RUSH: By the way, one more thing about Gloria Borger and her great questions in the CNN piece. The Republicans did break the bank in federal spending. There’s no question about it. But isn’t it interesting to note, though, that at the time the Republicans were breaking the bank, the Democrats were out there complaining they weren’t spending enough on whatever it was. They still said ‘Republicans are making draconian cuts,’ and, ‘The Republicans are hurting the little guy,’ and so forth. Gloria, look, you talk about deregulation.

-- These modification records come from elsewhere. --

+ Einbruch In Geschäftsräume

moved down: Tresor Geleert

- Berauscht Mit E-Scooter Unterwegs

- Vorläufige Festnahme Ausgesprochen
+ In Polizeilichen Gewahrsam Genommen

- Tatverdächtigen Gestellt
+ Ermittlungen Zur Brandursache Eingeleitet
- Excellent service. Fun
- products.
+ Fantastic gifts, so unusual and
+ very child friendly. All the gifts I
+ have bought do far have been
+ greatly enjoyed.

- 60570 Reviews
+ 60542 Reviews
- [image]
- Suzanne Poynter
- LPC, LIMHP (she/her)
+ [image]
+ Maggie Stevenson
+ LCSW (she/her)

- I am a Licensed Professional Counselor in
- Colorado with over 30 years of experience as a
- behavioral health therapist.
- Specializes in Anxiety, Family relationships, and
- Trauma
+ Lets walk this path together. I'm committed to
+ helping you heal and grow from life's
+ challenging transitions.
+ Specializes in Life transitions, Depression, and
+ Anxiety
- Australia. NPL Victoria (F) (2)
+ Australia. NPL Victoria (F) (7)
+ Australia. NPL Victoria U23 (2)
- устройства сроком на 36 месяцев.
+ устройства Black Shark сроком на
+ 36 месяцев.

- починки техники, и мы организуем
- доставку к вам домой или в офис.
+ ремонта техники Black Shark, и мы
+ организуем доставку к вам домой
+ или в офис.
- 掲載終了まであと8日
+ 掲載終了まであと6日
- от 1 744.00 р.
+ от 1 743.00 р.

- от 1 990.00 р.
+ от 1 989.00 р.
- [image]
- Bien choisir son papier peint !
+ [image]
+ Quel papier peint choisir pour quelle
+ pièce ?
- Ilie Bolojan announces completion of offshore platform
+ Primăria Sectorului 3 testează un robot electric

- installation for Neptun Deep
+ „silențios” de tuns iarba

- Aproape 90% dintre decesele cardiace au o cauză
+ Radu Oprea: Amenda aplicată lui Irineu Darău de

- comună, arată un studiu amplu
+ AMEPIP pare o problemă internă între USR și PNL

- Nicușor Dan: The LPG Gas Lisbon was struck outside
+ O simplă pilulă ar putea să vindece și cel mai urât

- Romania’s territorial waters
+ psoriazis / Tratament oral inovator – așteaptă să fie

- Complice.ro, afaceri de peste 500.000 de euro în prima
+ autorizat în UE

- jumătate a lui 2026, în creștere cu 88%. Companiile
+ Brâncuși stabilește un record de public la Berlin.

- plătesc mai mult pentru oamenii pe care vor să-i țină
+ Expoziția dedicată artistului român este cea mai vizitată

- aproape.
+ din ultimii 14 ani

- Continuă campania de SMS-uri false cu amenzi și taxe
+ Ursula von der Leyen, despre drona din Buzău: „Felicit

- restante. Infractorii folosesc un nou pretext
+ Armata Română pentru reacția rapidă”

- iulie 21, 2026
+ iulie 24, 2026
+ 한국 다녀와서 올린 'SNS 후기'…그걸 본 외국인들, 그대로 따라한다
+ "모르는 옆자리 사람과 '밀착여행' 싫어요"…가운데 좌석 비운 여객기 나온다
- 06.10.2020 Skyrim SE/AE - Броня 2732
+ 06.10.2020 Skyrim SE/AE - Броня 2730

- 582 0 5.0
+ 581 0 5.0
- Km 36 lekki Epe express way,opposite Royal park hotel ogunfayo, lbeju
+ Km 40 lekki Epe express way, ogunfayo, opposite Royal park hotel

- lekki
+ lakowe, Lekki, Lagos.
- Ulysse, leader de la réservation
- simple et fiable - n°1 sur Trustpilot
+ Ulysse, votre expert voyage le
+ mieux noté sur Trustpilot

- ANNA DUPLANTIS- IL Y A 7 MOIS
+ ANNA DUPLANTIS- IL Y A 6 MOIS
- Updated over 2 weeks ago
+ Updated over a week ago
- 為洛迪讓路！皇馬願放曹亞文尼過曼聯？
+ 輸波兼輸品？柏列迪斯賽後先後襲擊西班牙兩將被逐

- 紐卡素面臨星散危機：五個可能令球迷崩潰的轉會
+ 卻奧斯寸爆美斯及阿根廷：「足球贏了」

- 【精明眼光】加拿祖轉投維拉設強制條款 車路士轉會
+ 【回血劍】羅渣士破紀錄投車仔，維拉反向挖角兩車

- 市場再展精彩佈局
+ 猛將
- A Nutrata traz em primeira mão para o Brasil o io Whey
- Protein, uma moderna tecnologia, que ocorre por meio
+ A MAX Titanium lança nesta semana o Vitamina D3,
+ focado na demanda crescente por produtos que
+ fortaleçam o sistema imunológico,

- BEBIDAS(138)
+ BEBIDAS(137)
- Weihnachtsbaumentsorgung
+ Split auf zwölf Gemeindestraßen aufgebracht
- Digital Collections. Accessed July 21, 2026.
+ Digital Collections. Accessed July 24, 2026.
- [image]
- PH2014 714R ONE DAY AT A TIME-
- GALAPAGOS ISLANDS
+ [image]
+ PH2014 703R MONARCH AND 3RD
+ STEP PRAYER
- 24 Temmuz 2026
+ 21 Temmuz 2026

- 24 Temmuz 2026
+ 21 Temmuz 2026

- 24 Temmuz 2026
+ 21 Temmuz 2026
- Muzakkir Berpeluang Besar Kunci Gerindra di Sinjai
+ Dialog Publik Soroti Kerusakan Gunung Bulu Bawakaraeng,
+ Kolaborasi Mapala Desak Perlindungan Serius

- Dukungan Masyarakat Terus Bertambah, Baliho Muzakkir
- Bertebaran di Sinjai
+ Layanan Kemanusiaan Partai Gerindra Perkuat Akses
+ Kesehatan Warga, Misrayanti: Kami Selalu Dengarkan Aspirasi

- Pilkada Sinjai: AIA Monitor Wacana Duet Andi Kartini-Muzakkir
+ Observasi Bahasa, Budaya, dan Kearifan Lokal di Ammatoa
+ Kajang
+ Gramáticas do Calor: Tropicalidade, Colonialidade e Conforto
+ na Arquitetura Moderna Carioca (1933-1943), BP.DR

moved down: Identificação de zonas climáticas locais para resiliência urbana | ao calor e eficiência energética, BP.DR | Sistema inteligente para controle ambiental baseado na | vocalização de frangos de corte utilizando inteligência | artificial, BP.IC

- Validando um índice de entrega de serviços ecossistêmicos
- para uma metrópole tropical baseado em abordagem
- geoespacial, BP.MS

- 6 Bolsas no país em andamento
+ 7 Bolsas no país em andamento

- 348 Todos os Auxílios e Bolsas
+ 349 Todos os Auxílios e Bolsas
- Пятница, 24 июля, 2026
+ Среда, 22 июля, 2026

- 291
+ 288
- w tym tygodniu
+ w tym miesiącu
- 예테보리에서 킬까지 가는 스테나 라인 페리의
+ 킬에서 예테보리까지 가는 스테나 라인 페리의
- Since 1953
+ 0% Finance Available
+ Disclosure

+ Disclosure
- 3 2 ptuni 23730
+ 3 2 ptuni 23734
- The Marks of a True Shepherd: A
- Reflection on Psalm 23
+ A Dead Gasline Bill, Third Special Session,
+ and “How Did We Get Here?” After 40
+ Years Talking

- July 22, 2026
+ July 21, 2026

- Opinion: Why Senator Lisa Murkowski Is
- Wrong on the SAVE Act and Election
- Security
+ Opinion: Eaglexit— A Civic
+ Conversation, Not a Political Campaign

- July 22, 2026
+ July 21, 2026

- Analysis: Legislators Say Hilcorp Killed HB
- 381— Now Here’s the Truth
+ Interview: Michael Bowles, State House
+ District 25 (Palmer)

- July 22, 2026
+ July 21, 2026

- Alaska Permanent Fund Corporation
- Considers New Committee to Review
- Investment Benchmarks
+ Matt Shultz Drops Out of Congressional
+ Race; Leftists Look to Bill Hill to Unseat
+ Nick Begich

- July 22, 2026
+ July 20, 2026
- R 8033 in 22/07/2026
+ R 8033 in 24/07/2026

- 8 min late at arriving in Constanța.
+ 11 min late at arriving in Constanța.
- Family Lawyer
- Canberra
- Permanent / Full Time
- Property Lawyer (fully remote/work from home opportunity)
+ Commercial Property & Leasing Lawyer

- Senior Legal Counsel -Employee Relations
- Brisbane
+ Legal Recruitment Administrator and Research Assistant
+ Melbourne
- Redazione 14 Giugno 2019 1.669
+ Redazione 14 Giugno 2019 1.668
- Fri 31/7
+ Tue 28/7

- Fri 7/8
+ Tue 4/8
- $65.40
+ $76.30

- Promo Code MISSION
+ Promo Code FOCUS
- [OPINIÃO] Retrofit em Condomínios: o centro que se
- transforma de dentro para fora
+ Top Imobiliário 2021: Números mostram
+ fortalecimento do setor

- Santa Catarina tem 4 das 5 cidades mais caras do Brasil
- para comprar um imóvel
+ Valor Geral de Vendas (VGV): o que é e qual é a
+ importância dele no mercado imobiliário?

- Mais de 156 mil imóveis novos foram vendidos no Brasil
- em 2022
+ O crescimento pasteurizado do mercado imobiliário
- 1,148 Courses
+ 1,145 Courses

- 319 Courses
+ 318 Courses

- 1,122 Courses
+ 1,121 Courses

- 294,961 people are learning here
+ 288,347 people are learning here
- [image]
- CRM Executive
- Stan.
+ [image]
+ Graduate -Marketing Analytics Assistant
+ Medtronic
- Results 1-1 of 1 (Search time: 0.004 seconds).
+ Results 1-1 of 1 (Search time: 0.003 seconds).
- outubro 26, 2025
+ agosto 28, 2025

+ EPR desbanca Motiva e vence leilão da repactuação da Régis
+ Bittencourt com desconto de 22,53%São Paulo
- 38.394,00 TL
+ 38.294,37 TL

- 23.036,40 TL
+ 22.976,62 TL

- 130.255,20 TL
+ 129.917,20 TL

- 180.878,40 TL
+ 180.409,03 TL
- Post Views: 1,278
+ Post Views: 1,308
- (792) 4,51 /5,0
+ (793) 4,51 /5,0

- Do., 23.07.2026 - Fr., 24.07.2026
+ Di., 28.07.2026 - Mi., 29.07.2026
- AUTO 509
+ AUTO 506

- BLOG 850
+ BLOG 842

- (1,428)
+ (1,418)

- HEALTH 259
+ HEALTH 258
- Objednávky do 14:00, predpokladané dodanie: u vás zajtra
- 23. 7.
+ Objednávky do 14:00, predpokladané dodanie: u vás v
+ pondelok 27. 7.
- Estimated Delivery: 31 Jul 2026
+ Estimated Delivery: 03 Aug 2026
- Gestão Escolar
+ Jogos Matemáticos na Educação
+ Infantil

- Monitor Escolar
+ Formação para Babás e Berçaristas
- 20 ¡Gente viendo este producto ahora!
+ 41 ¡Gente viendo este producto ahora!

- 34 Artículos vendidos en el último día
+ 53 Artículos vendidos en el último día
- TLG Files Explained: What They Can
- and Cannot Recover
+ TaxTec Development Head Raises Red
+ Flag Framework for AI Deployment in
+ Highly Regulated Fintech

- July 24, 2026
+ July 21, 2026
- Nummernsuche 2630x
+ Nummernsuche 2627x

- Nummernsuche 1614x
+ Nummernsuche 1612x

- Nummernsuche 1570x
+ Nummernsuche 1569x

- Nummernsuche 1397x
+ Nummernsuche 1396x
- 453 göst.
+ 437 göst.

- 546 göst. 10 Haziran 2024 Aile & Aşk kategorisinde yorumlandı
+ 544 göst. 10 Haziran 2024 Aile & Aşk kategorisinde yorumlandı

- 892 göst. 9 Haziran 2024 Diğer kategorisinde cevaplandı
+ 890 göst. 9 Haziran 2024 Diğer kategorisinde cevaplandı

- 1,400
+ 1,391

The banks were allowed to diversify in the nineties in a bill sponsored by Democrats, voted into law by Clinton. That was okay, right? Diversification is saving a lot of banks right now. But what Republican deregulation is she talking about? Government policies led to this disaster. Everybody that’s paying attention knows it. Except the Drive-Bys and the Democrats aren’t going to admit it because that would be to harm themselves, and more government policy is making this worse.